Hardship Withdrawals and Loans from 401(k) Plans - September 2012
Richard Scrivanich - Partner

Dear Client:

If you participate in your company's 401(k) plan, the value of your account balance may well be your most significant financial asset. And if you happen to be facing, or anticipate facing, major financial obligations, you should be aware of the possible ways you can tap this source of funds while you're still working and a plan participant.

Generally, distributions from a 401(k) plan while you're still employed and before you reach age 591/2 are not permitted. However, if you have an unusual financial obligation and an immediate need for cash, you may be entitled to a distribution from the plan. If your plan provides for hardship distributions, and you can show that you have an immediate and heavy financial need, then you may be entitled to a distribution of funds necessary to meet your obligation. There are regulations which spell out what is an immediate and heavy financial need. Included in this category would be funeral expenses for a family member, for example. On the other hand, a distribution for the purchase of a boat or a television wouldn't be a distribution on account of an immediate and heavy financial need.

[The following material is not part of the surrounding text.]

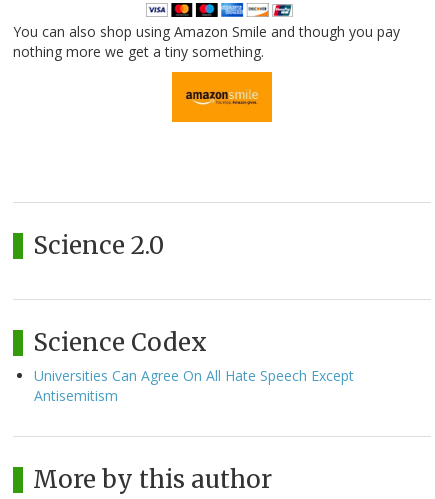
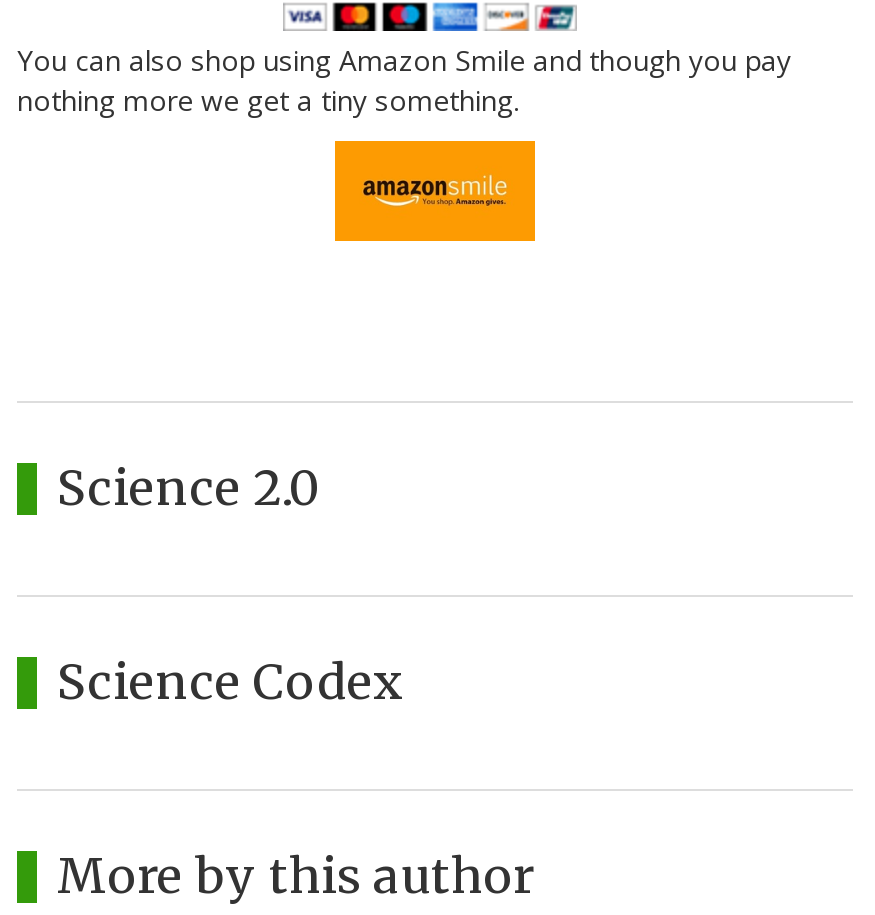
[34,366,354,405] Universities Can Agree On All Hate Speech Except | Antisemitism -> none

There's a limit on the amount you can take out of your 401(k) plan due to hardship. Hardship withdrawals are limited to amounts attributable to elective contributions to the plan. These are the amounts that you have elected to have your employer contribute on your behalf into the 401(k) plan, and any earnings on these amounts. You should be aware that hardship withdrawals are taxable distributions, and if you're under age 591/2, you may be subject to a 10% addition to tax on premature distributions.

Special rules apply to the withdrawal of any “after-tax,” or voluntary contributions, you may have made to your plan. These amounts can be withdrawn while you're still working. However, these distributions will be taxed under a formula that excludes from income a pro-rata portion calculated with reference to your after-tax contributions as they relate to the total value of your account.

Another way to get cash from your 401(k) plan is through a plan loan. A plan loan is ordinarily a taxable distribution, but if your plan provides for loans and certain conditions are met, you could receive the funds tax-free. There is a five-year repayment requirement, interest on the loan will ordinarily be nondeductible, and the amount of a plan loan is limited to 50% of the value of your non-forfeitable accrued benefit—generally your vested benefit—with a limit of $50,000. The five-year repayment requirement doesn't apply if the loan is for the purchase of a residence. Unlike a taxable hardship distribution, a plan loan doesn't require that you establish an immediate and heavy financial need. Your ability to borrow from your 401(k) plan depends on requirements under the terms of the plan.

Another point to keep in mind is that a plan loan—unlike a hardship distribution—doesn't reduce the value of your 401(k) assets. Your account remains fully vested, subject, of course, to your obligation to repay the loan.